■ **TASK TO CARRY OUT**:
Records follow. Print exactly the lines from the one that has "This readme file" through the one that has "- As of 1.21.2013", inclusive, and omit the pictures.

■ **RECORDS FOR PROCESSING**:
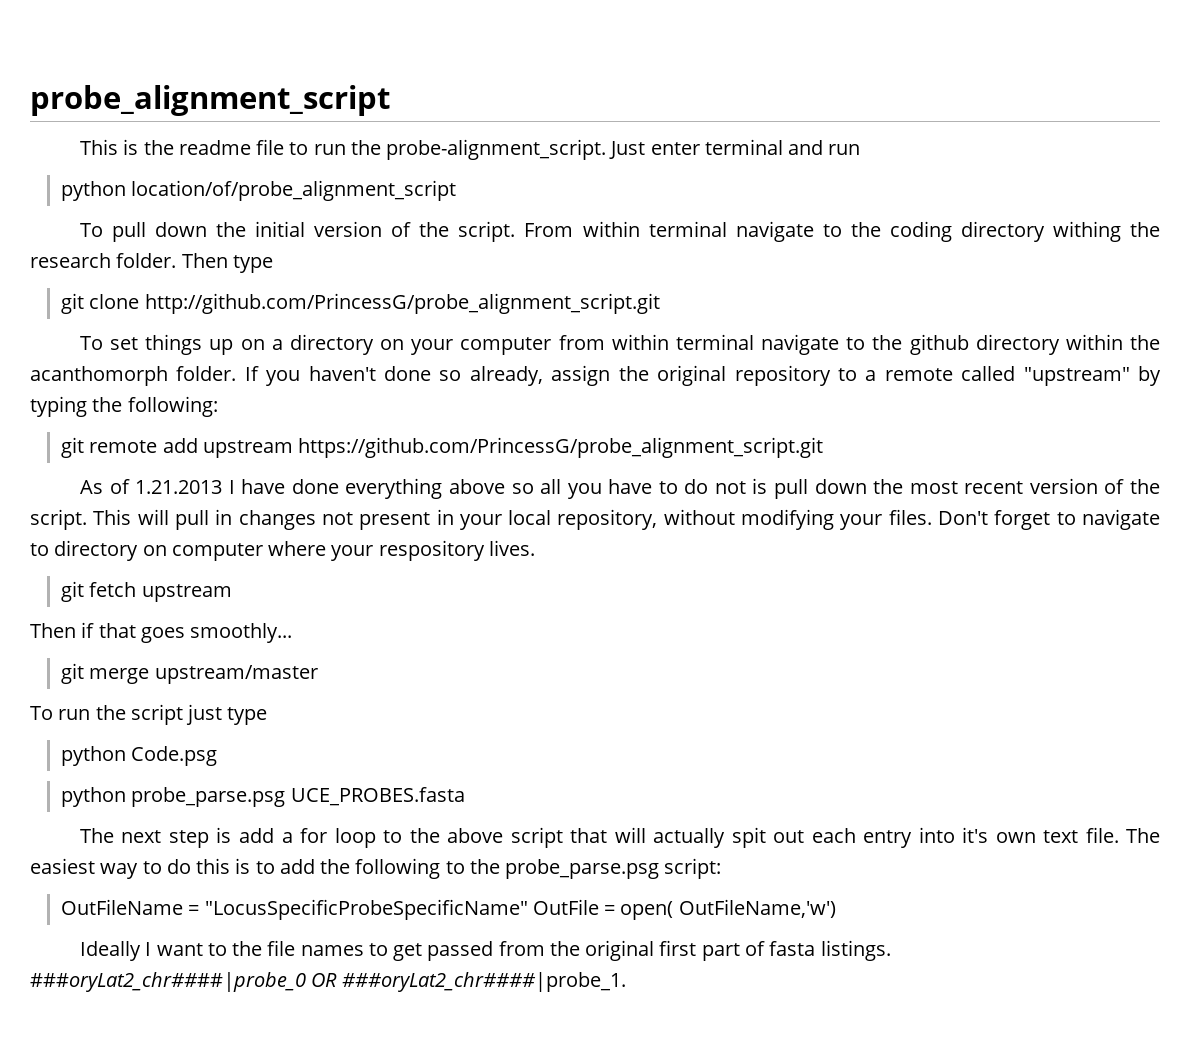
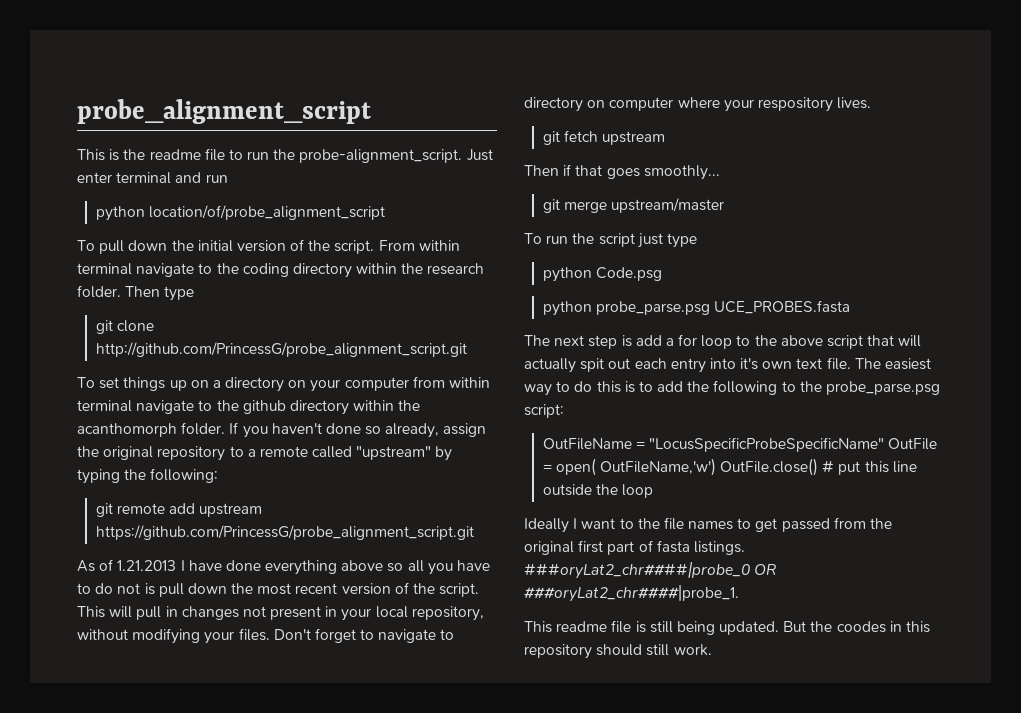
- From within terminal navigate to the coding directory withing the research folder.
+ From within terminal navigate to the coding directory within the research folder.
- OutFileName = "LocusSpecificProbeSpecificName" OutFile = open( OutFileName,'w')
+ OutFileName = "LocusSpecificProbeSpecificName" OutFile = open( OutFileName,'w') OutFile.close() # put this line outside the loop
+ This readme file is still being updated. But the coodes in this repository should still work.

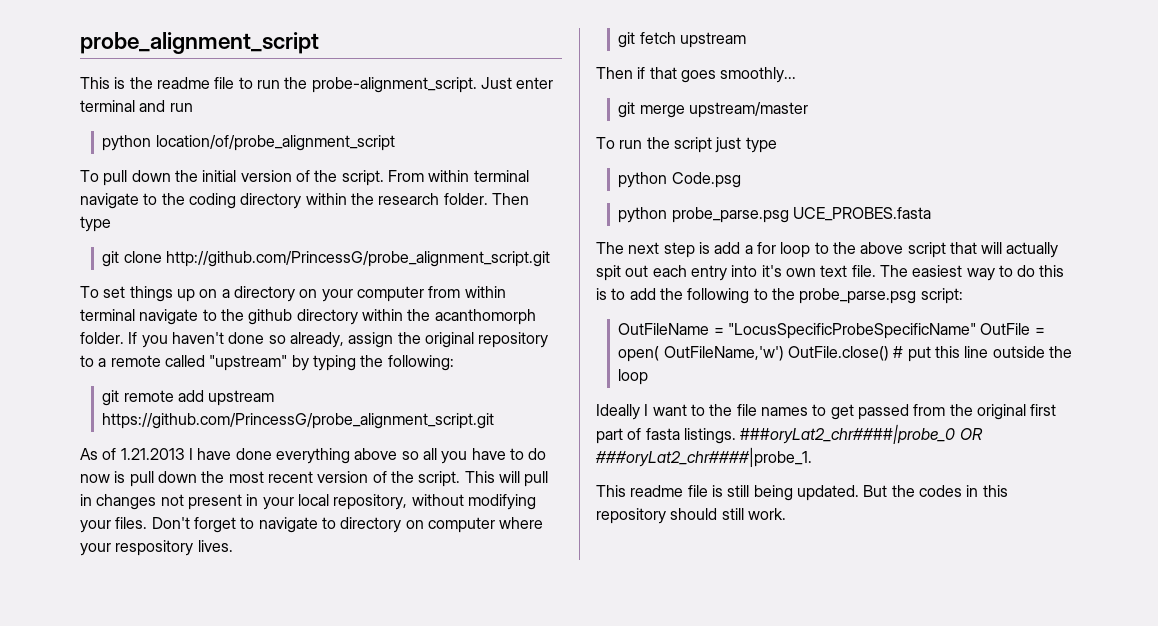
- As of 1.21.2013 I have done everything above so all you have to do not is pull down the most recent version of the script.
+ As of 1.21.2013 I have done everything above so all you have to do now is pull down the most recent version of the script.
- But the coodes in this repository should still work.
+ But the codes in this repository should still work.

■ **YOUR SOLUTION**:
+ This readme file is still being updated. But the coodes in this repository should still work.

- As of 1.21.2013 I have done everything above so all you have to do not is pull down the most recent version of the script.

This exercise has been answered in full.